(3ef) Poly(ionic liquid) Block Copolymers for CO2 Capture

Ionic liquids possess low vapor pressures, high ionic conductivities, wide electrochemical stability ranges, broad thermal stabilities, and tunable solubilities enabling their use in a wide suite of devices such as lithium batteries, fuel cells, solar cells, light emitting diodes, and gas separation membranes.^[1]  Attempts to synthesis improved materials by polymerizing ionic liquid molecules have however produced mixed results.  For example, in gas separation membranes a trade off exists between the mechanical integrity gained by polymerizing an ionic liquid and the permeability that is lost in the process.^[2]  Fortunately, phase separated polymer membranes formed by diblock copolymers may offer a suitable comprise between mechanical integrity and desired properties for all of the applications listed above.  Already membranes formed from conventional diblock copolymers with poor CO₂ solubility have have shown improved separation results for CO₂/N₂ and CH₄/N₂ separations, with the increases in selectivity attributed to the orientation of cylindrical block orthogonal to the surface.¹

At NETL I have developed techniques for preparing diblock copolymers incorporating monomers with improved CO₂ solubility, such as ionic liquids, using a combination controlled radical polymerization techniques and click chemistry. ^[3]  The core synthesis centers on the polymerization of c-vinyl triazole monomers^[4] using free radical and reversible addition-fragmentation chain-transfer (RAFT) polymerizations.^[5]  Quaternization with amines, followed by ion-exchange reactions with LiTf₂N produces a poly(ionic liquid).  Approaches for producing block copolymers from these pILs will be discussed, as will strategies for synthesizing, and subsequently crosslinking block copolymers to form membranes.  Alternative approaches such as directly polymerizing of c-vinyl triazolium salts, and the incorporation of ionic liquid groups unto polymer backbones using the thiol–ene reaction will also be discussed.

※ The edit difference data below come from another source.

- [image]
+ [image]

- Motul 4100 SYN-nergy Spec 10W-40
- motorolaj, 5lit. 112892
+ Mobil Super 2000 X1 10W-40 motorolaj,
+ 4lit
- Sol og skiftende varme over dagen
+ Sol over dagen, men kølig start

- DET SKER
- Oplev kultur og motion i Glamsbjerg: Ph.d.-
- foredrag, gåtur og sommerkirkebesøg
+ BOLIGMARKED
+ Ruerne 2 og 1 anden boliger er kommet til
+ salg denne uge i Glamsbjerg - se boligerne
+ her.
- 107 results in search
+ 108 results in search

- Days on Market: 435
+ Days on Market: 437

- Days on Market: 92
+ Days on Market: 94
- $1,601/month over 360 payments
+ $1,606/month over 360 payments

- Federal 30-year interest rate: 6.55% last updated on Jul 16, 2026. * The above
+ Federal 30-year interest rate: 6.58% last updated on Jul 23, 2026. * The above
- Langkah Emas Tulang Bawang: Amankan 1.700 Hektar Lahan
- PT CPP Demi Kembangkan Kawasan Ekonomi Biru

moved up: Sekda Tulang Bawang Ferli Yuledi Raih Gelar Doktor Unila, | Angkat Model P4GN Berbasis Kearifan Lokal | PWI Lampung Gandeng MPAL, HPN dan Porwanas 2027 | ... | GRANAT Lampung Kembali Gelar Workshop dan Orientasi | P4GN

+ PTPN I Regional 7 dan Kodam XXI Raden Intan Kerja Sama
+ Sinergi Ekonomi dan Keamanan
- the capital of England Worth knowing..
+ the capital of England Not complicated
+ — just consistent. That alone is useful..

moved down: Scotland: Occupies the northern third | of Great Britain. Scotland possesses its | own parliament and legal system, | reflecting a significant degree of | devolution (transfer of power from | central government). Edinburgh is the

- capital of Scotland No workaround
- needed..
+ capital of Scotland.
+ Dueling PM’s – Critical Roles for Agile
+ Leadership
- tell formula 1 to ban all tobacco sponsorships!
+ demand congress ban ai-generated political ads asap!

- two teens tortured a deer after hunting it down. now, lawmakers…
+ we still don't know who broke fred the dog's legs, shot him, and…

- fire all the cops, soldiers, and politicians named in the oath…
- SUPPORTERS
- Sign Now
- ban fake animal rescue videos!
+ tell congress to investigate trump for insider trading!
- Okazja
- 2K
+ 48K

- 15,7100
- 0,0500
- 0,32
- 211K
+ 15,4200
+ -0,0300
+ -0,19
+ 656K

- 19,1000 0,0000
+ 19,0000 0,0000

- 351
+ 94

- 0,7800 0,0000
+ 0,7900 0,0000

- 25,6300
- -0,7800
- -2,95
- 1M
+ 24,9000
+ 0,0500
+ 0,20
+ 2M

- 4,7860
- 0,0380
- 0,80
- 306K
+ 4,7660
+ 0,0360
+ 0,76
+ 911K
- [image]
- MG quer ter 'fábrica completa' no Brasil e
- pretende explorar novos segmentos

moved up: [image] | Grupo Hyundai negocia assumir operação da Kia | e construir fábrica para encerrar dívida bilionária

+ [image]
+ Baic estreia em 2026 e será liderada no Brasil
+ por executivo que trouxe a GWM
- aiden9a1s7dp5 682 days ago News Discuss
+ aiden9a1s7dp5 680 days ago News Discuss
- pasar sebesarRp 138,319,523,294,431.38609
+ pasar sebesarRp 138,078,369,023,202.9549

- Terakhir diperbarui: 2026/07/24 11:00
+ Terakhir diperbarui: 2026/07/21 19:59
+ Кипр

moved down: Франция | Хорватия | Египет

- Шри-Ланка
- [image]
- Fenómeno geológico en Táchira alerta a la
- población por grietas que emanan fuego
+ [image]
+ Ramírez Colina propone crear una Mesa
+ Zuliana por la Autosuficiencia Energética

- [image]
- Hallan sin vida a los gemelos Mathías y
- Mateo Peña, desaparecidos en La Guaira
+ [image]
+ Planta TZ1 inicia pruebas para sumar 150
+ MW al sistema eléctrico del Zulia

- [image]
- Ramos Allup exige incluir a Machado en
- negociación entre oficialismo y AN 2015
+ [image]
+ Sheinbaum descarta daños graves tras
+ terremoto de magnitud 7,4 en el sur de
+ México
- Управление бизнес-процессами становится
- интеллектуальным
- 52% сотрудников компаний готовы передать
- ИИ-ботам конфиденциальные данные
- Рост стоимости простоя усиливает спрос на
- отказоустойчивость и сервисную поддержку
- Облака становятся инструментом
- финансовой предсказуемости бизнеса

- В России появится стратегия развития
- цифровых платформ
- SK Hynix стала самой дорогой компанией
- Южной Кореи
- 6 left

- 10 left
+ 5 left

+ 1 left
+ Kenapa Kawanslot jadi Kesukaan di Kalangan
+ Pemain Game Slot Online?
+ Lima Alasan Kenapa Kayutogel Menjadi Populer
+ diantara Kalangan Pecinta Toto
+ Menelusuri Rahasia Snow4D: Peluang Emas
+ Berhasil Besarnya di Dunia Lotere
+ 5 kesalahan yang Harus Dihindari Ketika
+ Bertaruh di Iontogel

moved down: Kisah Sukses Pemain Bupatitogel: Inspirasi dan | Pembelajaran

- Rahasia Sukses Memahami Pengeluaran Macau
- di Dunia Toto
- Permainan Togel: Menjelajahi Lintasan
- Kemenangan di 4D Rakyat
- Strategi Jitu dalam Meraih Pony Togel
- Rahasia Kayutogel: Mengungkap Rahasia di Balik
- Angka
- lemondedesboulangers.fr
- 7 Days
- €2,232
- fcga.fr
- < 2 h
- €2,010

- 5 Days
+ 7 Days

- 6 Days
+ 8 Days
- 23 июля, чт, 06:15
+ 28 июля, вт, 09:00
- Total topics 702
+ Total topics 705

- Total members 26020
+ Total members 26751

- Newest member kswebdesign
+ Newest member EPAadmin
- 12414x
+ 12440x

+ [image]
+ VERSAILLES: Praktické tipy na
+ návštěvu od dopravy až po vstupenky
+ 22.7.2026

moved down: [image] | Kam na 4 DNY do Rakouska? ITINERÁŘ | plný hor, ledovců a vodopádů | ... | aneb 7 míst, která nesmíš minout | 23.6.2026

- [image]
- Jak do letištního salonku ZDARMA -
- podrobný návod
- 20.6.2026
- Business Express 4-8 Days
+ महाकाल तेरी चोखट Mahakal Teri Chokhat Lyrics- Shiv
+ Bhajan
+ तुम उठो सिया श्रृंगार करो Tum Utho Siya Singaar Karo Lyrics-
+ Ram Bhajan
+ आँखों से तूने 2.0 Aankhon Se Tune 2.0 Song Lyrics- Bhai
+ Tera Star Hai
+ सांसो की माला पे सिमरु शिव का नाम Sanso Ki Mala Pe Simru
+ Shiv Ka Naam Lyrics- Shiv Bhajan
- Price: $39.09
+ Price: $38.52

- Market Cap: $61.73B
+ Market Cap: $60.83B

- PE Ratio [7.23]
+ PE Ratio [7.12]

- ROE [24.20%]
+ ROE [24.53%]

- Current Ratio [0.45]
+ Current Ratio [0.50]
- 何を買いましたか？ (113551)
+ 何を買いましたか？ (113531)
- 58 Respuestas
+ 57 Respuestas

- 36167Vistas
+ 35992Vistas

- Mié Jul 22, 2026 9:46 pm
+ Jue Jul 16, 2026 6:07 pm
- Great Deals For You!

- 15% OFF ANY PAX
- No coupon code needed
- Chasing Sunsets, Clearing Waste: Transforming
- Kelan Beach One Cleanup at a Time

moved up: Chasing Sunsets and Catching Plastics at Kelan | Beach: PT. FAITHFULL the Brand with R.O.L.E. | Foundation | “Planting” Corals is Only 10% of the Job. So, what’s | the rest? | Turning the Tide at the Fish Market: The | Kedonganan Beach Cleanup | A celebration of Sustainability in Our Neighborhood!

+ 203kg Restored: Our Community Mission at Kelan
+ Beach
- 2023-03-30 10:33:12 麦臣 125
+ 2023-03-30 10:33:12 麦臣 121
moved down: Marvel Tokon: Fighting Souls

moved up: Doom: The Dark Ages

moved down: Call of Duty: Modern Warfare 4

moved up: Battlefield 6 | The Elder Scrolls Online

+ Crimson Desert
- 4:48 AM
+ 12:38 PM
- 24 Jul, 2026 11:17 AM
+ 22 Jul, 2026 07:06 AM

This experience, combined with expertise using photo and click chemistry gained during my Ph. D. will support my goal as an assistant professor of starting a research group focusing on the development of materials with improved properties for a myriad of end applications.

[1]        D. Mecerreyes, Prog. Poly. Sci. 2011, 36, 1629.

[2]        J. E. Bara, D. E. Camper, D. L. Gin, R. D. Noble, Acc. Chem. Res. 2009, 43, 152.

[3]        H. C. Kolb, M. G. Finn, K. B. Sharpless, Angew. Chem. Int. Edit. 2001, 40, 2004.

[4]        H. Nulwala, K. Takizawa, A. Odukale, A. Khan, R. J. Thibault, B. R. Taft, B. H. Lipshutz, C. J. Hawker, Macromolecules 2009, 42, 6068.

[5]        G. Moad, E. Rizzardo, S. H. Thang, Aust. J. Chem. 2005, 58, 379.